Logical inference: What is inference? Applications and a quick example.
Rules of inference: Inference rules for propositional logic.
Proofs using rules of inference: From hypotheses and facts to results, one rule at a time.

Logical inference

What is inference?
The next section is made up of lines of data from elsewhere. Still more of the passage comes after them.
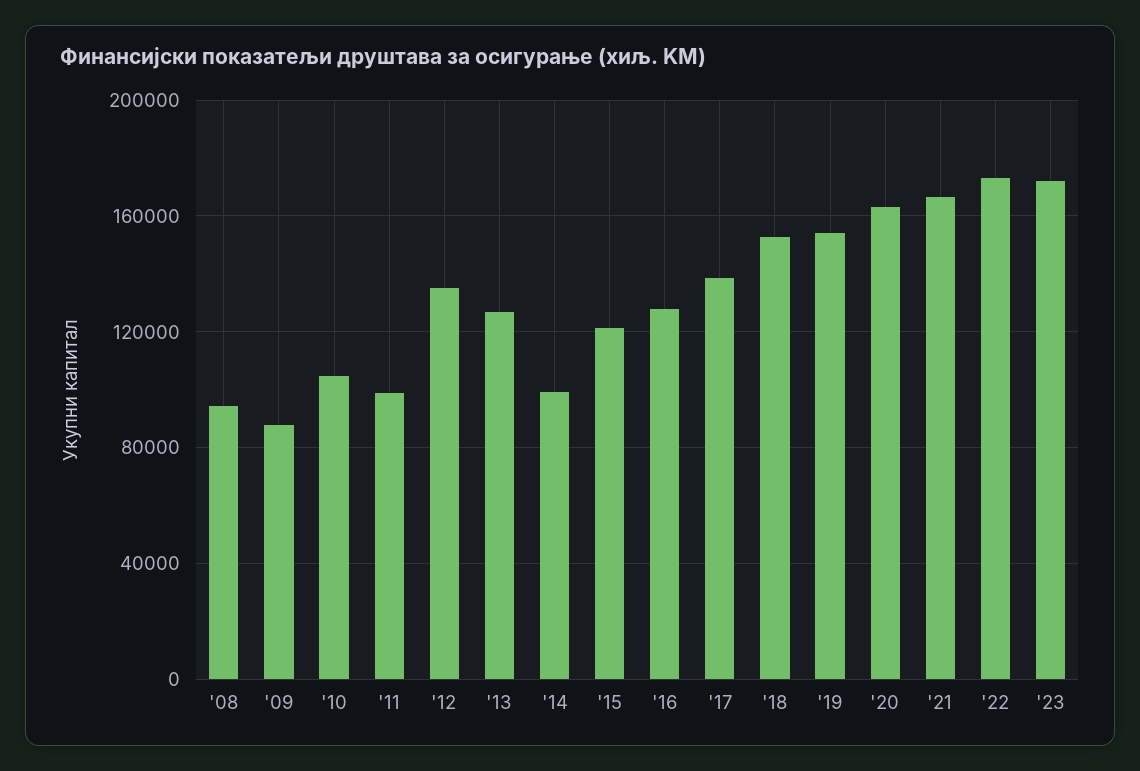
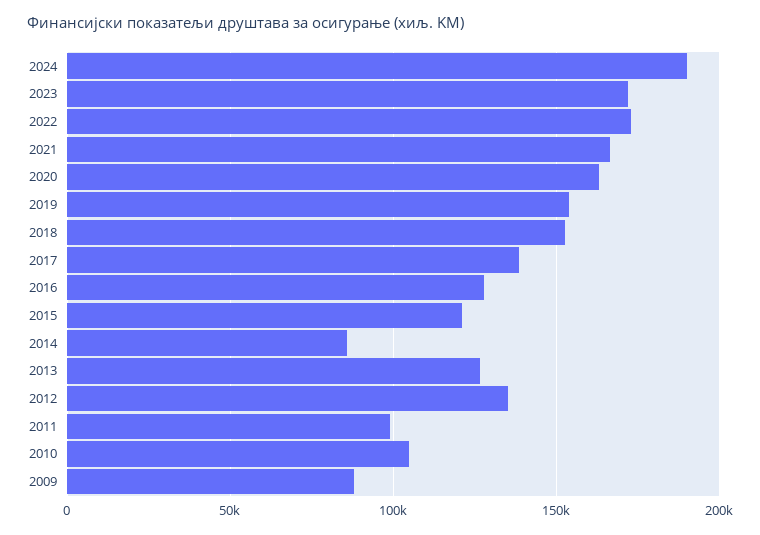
'08: 95000 -> none
'14: 100000 -> 85000
2024: none -> 190000

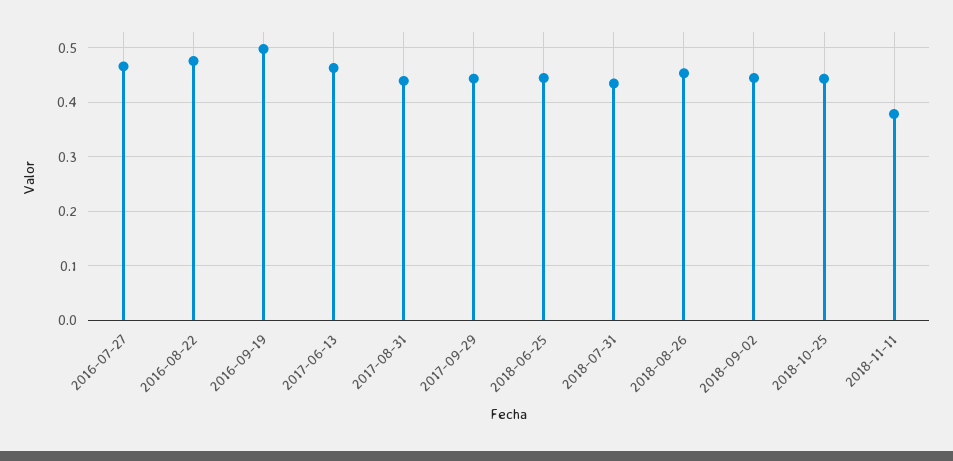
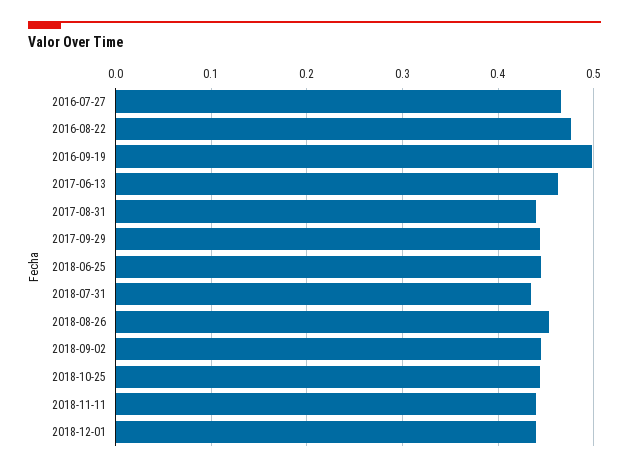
2018-11-11: 0.38 -> 0.44
2018-12-01: none -> 0.44

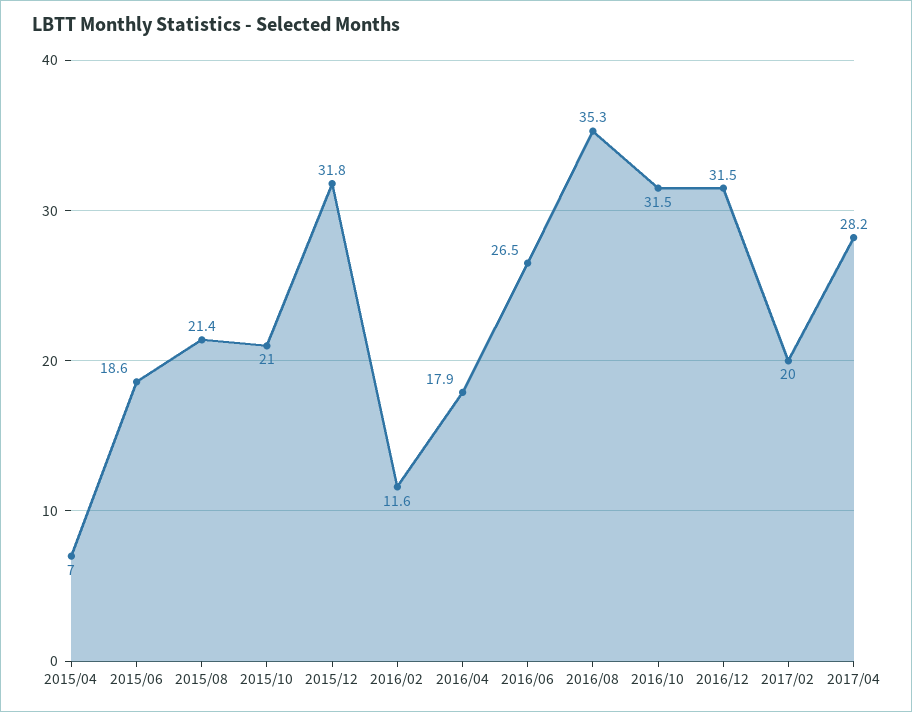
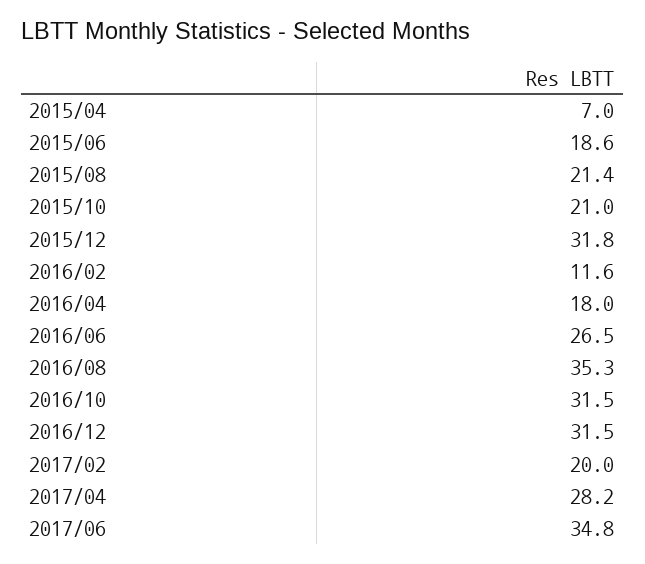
2016/04: 17.9 -> 18
2017/06: none -> 34.8

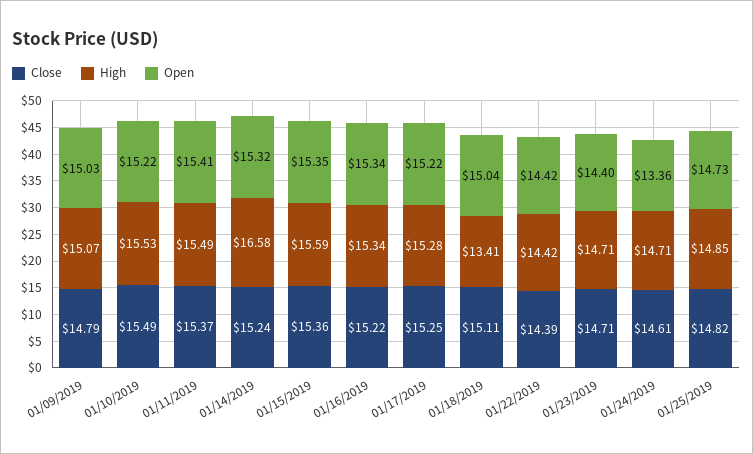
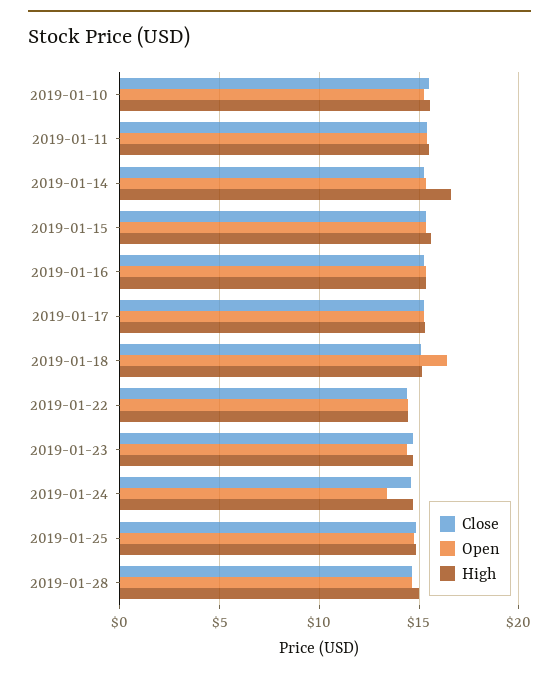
Close, 01/09/2019: 14.79 -> none
High, 01/09/2019: 15.07 -> none
Open, 01/09/2019: 15.03 -> none
High, 01/18/2019: 13.41 -> 15
Open, 01/18/2019: 15.04 -> 16.5
Close, 2019-01-28: none -> 14.5
Open, 2019-01-28: none -> 14.5
High, 2019-01-28: none -> 15

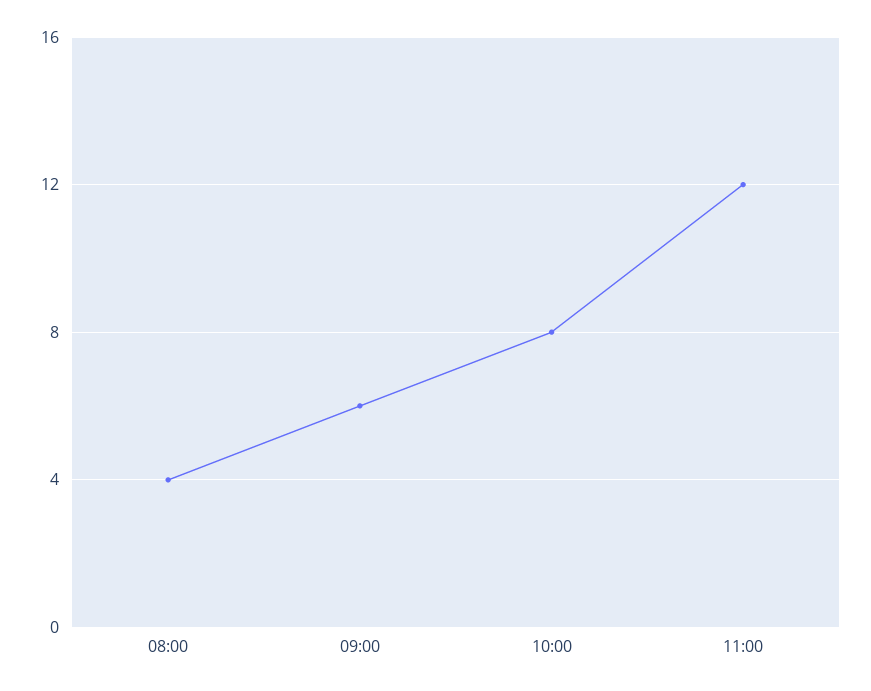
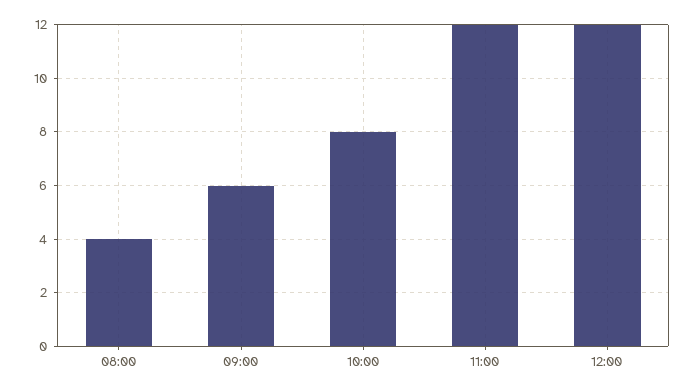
12:00: none -> 12

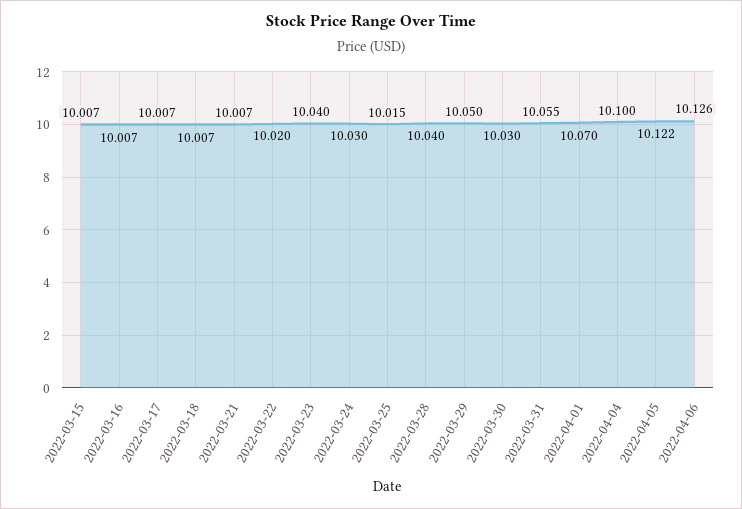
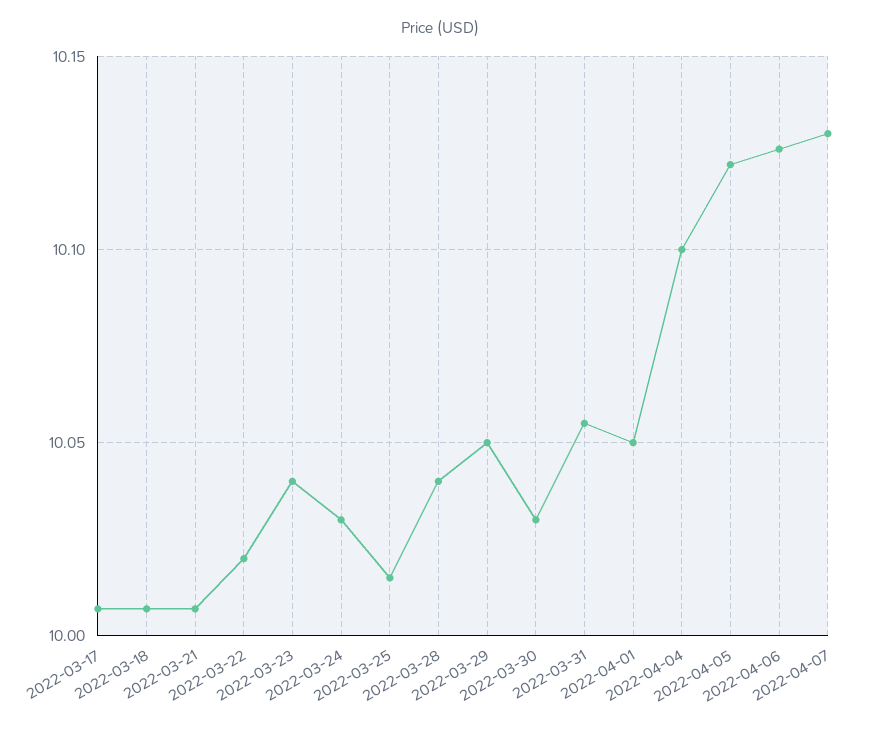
2022-03-15: 10.007 -> none
2022-03-16: 10.007 -> none
2022-04-01: 10.07 -> 10.05
2022-04-07: none -> 10.13

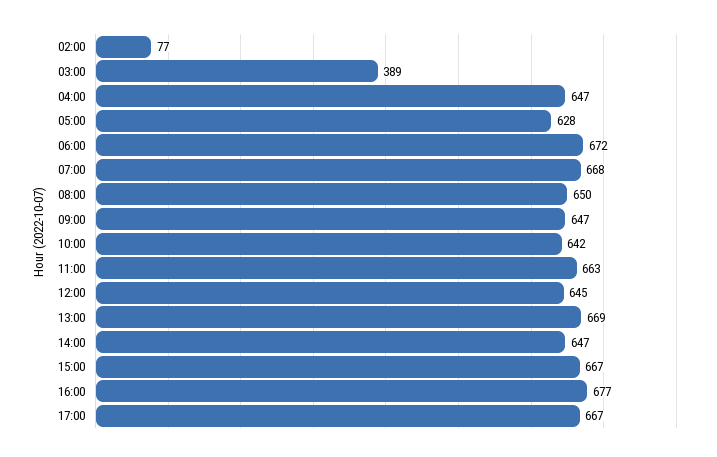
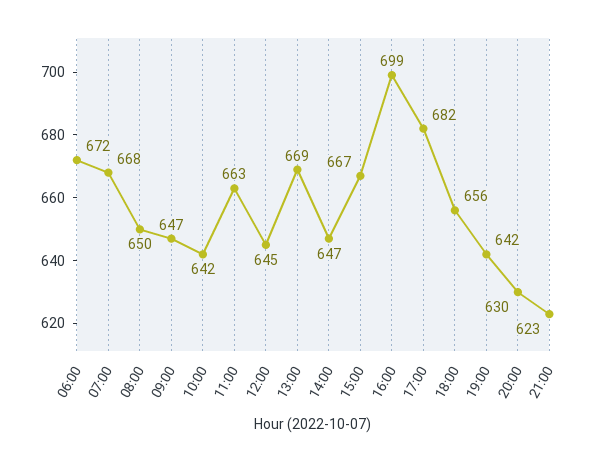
02:00: 77 -> none
03:00: 389 -> none
04:00: 647 -> none
05:00: 628 -> none
16:00: 677 -> 699
17:00: 667 -> 682
18:00: none -> 656
19:00: none -> 642
20:00: none -> 630
21:00: none -> 623

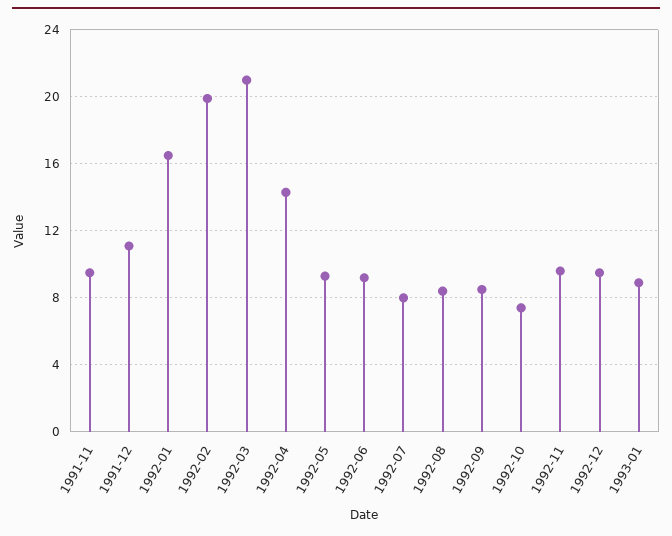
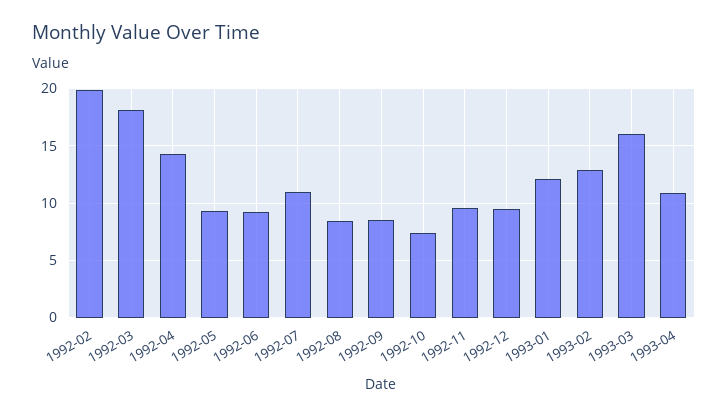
1991-11: 9.5 -> none
1991-12: 11 -> none
1992-01: 16.5 -> none
1992-03: 21 -> 18
1992-07: 8 -> 11
1993-01: 9 -> 12
1993-02: none -> 13
1993-03: none -> 16
1993-04: none -> 11

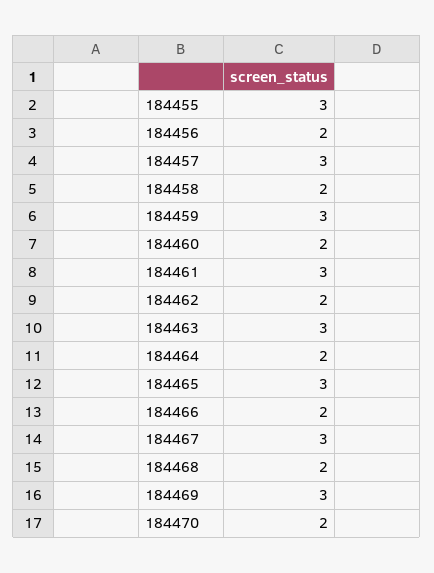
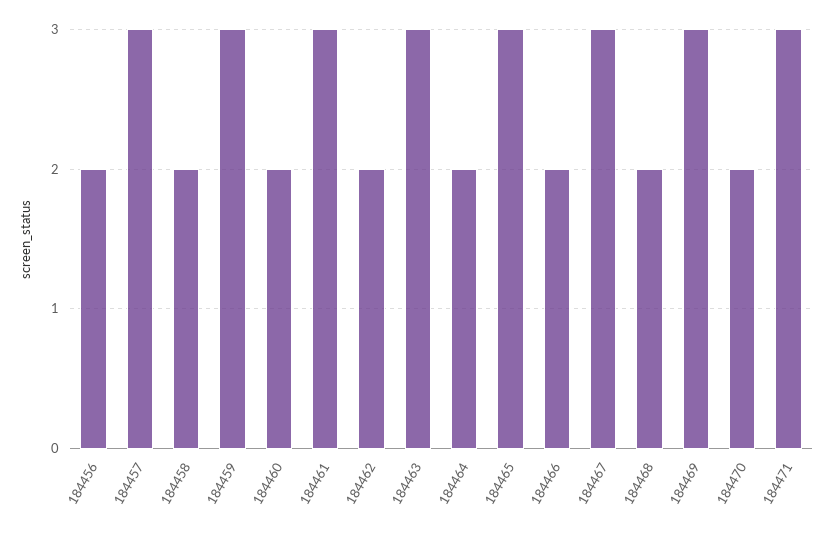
184455: 3 -> none
184471: none -> 3

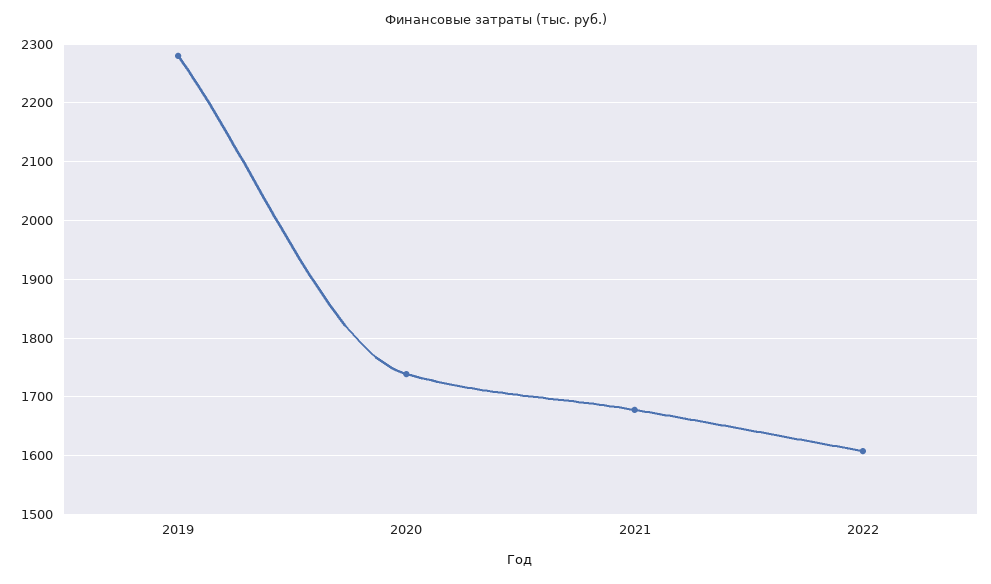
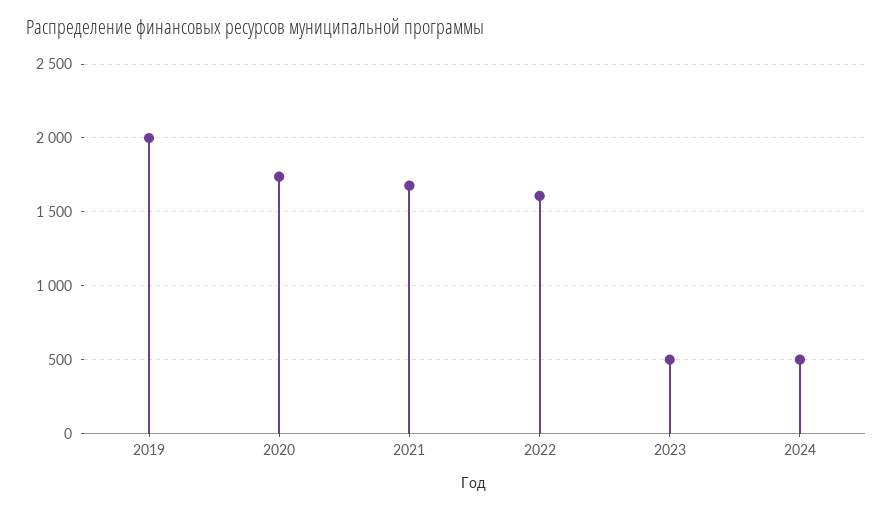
2019: 2280 -> 2000
2023: none -> 500
2024: none -> 500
Applications and a quick example.

What is inference?

So far, we’ve considered how to: Express statements using propositional and predicate logic.; Compute using Boolean (propositional) logic.; Show equivalence of different ways to express or compute statements.
Logic also has methods to infer statements from the ones we know.: Equivalence is a small part of this.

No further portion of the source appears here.